## ergodicity of approximate MCMC chains with applications to large datasets

Posted in pictures, Statistics, Travel, University life with tags , , , , , , , , , , on August 31, 2015 by xi'an

Another arXived paper I read on my way to Warwick! And yet another paper written by my friend Natesh Pillai (and his co-author Aaron Smith, from Ottawa). The goal of the paper is to study the ergodicity and the degree of approximation of the true posterior distribution of approximate MCMC algorithms that recently flourished as an answer to “Big Data” issues… [Comments below are about the second version of this paper.] One of the most curious results in the paper is the fact that the approximation may prove better than the original kernel, in terms of computing costs! If asymptotically in the computing cost. There also are acknowledged connections with the approximative MCMC kernel of Pierre Alquier, Neal Friel, Richard Everitt and A Boland, briefly mentioned in an earlier post.

The paper starts with a fairly theoretical part, to follow with an application to austerity sampling [and, in the earlier version of the paper, to the Hoeffding bounds of Bardenet et al., both discussed earlier on the ‘Og, to exponential random graphs (the paper being rather terse on the description of the subsampling mechanism), to stochastic gradient Langevin dynamics (by Max Welling and Yee-Whye Teh), and to ABC-MCMC]. The assumptions are about the transition kernels of a reference Markov kernel and of one associated with the approximation, imposing some bounds on the Wasserstein distance between those kernels, K and K’. Results being generic, there is no constraint as to how K is chosen or on how K’ is derived from K. Except in Lemma 3.6 and in the application section, where the same proposal kernel L is used for both Metropolis-Hastings algorithms K and K’. While I understand this makes for an easier coupling of the kernels, this also sounds like a restriction to me in that modifying the target begs for a similar modification in the proposal, if only because the tails they are a-changin’

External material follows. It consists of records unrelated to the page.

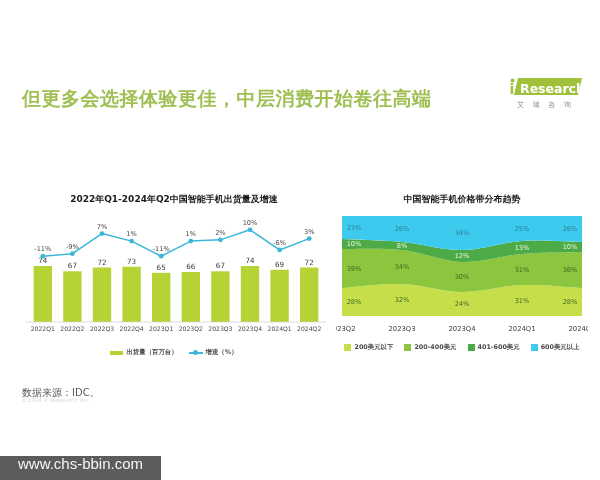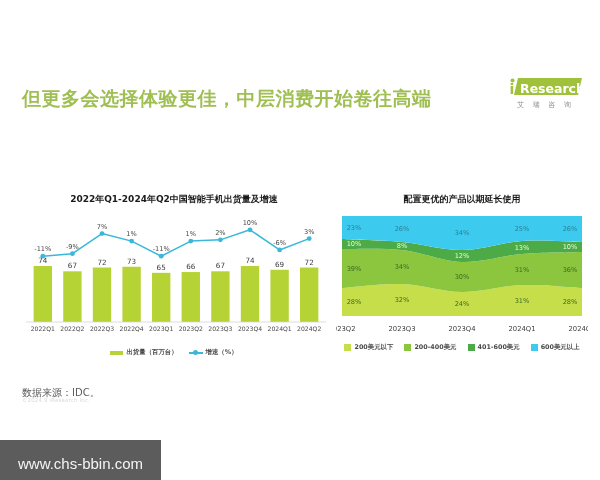--- a/index.html
+++ b/index.html
@@ -204,7 +204,7 @@
 
     <div class="chart-panel panel-right">
       <div class="chart-title">
-        <div>配置更优的产品以期延长使用</div>
+        <div>中国智能手机价格带分布趋势</div>
       </div>
       <div class="area-plot">
         <svg id="areaSvg" width="252" height="130" viewBox="0 0 252 130">

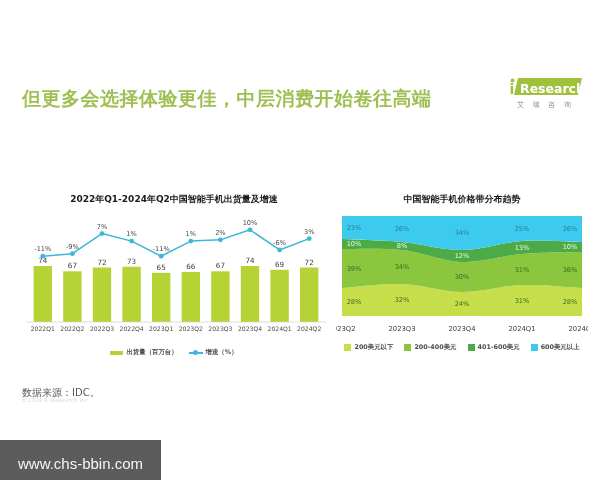--- a/index.html
+++ b/index.html
@@ -102,7 +102,7 @@
   .bottom-tag{
     position:absolute;left:0;bottom:0;
     background:#5c5c5c;color:#f5f5f5;
-    font-size:15px;padding:16px 18px 9px 18px;line-height:1;
+    font-size:15px;padding:0 18px 9px 18px;line-height:1;
     font-family:"Liberation Sans",sans-serif;
   }
 </style>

In the case of subsampling the likelihood to gain computation time (as discussed by Korattikara et al. and by Bardenet et al.), the austerity algorithm as described in Algorithm 2 is surprising as the average of the sampled data log-densities and the log-transform of the remainder of the Metropolis-Hastings probability, which seem unrelated, are compared until they are close enough.  I also find hard to derive from the different approximation theorems bounding exceedance probabilities a rule to decide on the subsampling rate as a function of the overall sample size and of the computing cost. (As a side if general remark, I remain somewhat reserved about the subsampling idea, given that it requires the entire dataset to be available at every iteration. This makes parallel implementations rather difficult to contemplate.)

## lazy ABC

Posted in Books, Statistics, University life with tags , , , , , , , on June 9, 2014 by xi'an

“A more automated approach would be useful for lazy versions of ABC SMC algorithms.”

Dennis Prangle just arXived the work on lazy ABC he had presented in Oxford at the i-like workshop a few weeks ago. The idea behind the paper is to cut down massively on the generation of pseudo-samples that are “too far” from the observed sample. This is formalised through a stopping rule that puts the estimated likelihood to zero with a probability 1-α(θ,x) and otherwise divide the original ABC estimate by α(θ,x). Which makes the modification unbiased when compared with basic ABC. The efficiency appears when α(θ,x) can be computed much faster than producing the entire pseudo-sample and its distance to the observed sample. When considering an approximation to the asymptotic variance of this modification, Dennis derives a optimal (in the sense of the effective sample size) if formal version of the acceptance probability α(θ,x), conditional on the choice of a “decision statistic” φ(θ,x).  And of an importance function g(θ). (I do not get his Remark 1 about the case when π(θ)/g(θ) only depends on φ(θ,x), since the later also depends on x. Unless one considers a multivariate φ which contains π(θ)/g(θ) itself as a component.) This approach requires to estimate

$\mathbb{P}(d(S(Y),S(y^o))<\epsilon|\varphi)$

as a function of φ: I would have thought (non-parametric) logistic regression a good candidate towards this estimation, but Dennis is rather critical of this solution.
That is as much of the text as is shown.